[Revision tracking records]
┌──

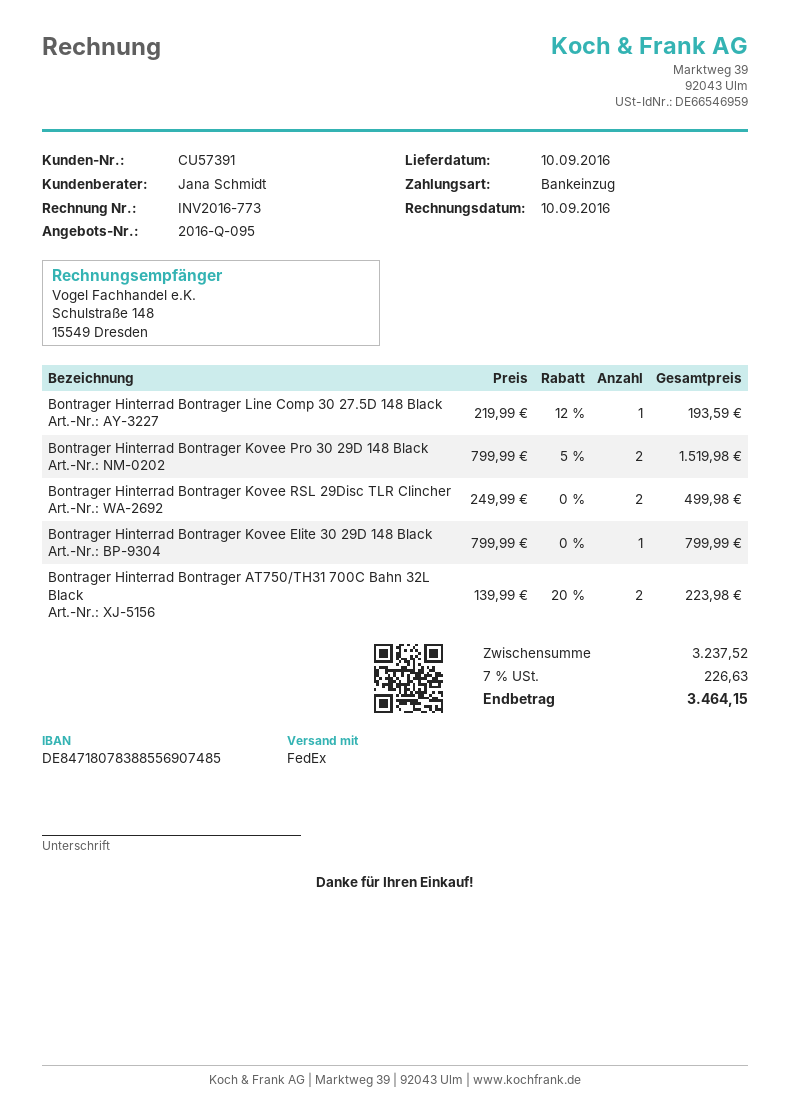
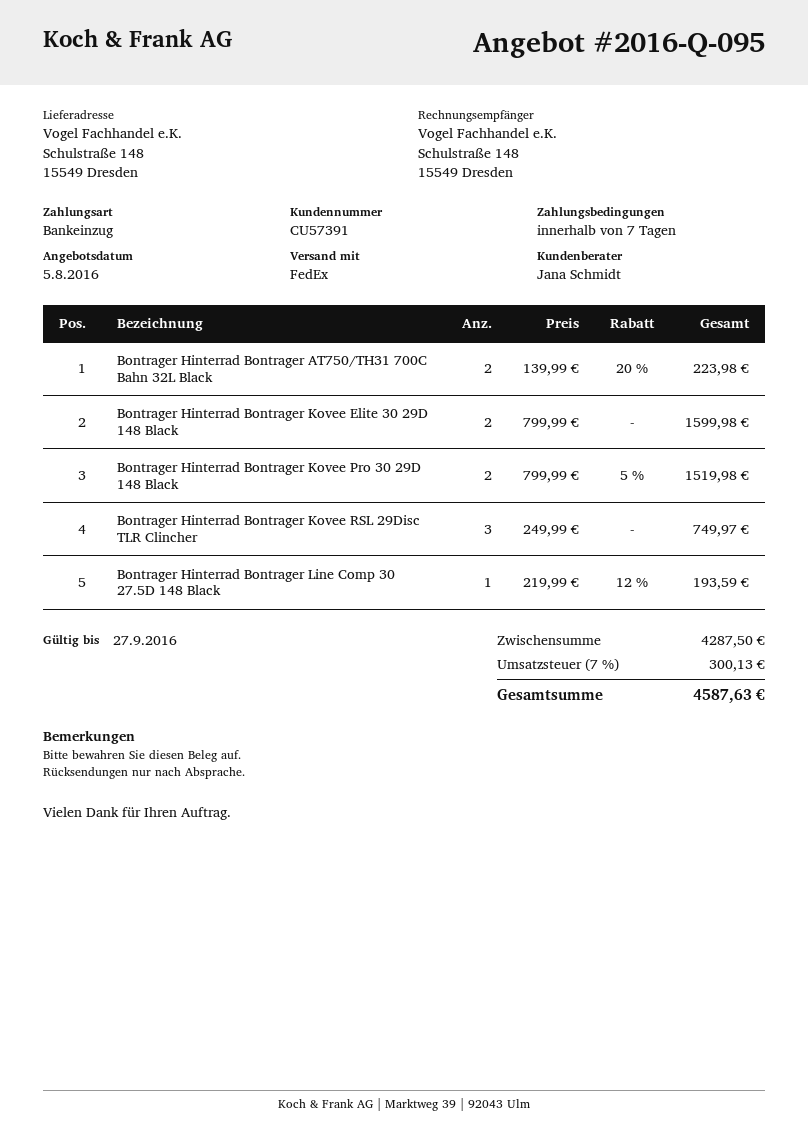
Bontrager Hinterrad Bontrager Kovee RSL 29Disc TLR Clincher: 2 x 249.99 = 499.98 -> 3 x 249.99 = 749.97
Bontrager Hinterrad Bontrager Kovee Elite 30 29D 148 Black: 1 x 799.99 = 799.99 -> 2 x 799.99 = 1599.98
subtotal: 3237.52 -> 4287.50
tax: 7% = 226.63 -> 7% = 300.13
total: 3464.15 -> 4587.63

└──
┌──

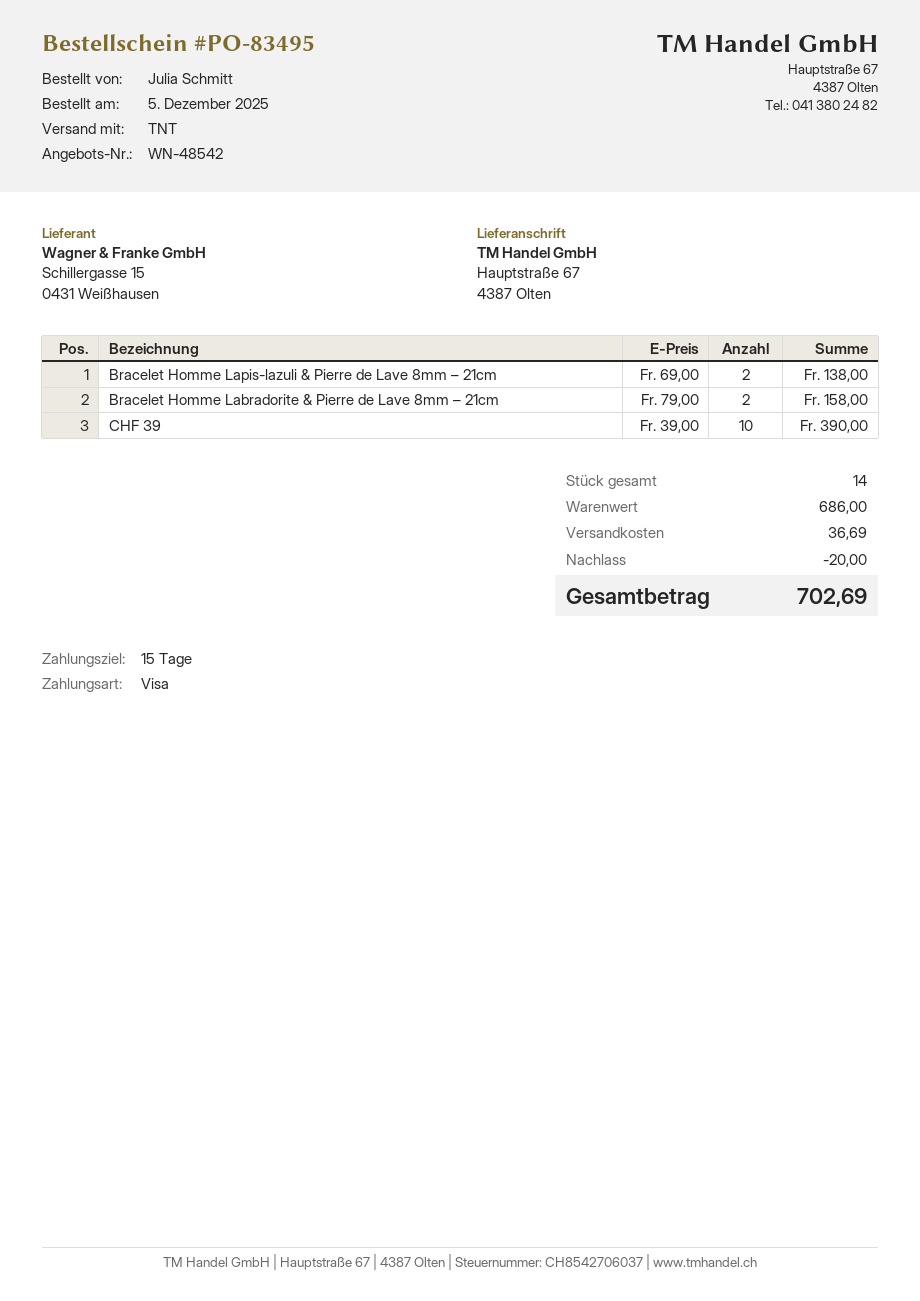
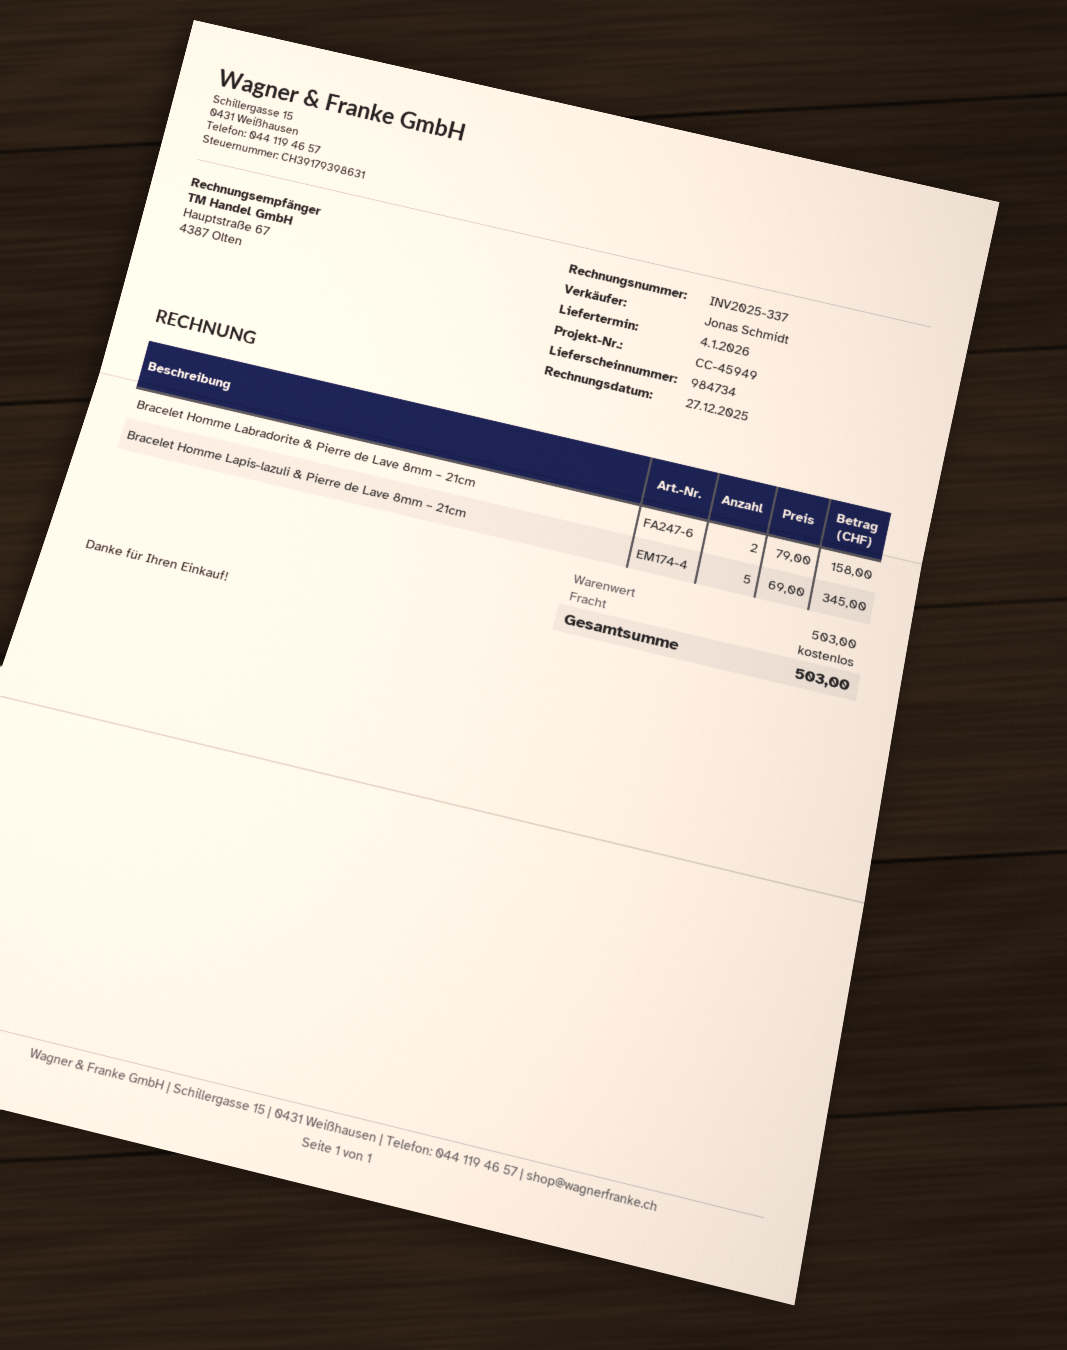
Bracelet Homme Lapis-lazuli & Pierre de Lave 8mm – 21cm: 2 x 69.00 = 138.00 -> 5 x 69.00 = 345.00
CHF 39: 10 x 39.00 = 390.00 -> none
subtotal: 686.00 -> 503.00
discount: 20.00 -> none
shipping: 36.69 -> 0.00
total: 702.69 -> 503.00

└──
┌──

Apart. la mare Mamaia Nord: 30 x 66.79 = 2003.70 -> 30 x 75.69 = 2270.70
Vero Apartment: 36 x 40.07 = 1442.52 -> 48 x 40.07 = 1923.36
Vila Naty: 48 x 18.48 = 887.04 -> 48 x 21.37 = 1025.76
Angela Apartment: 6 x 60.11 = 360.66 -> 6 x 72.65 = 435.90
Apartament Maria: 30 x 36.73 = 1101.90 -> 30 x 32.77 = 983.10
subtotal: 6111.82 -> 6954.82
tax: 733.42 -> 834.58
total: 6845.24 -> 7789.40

└──

**Work required**. Say how many lines in the records hold the word "subtotal", giving the number by itself.

**Solved problem**. 3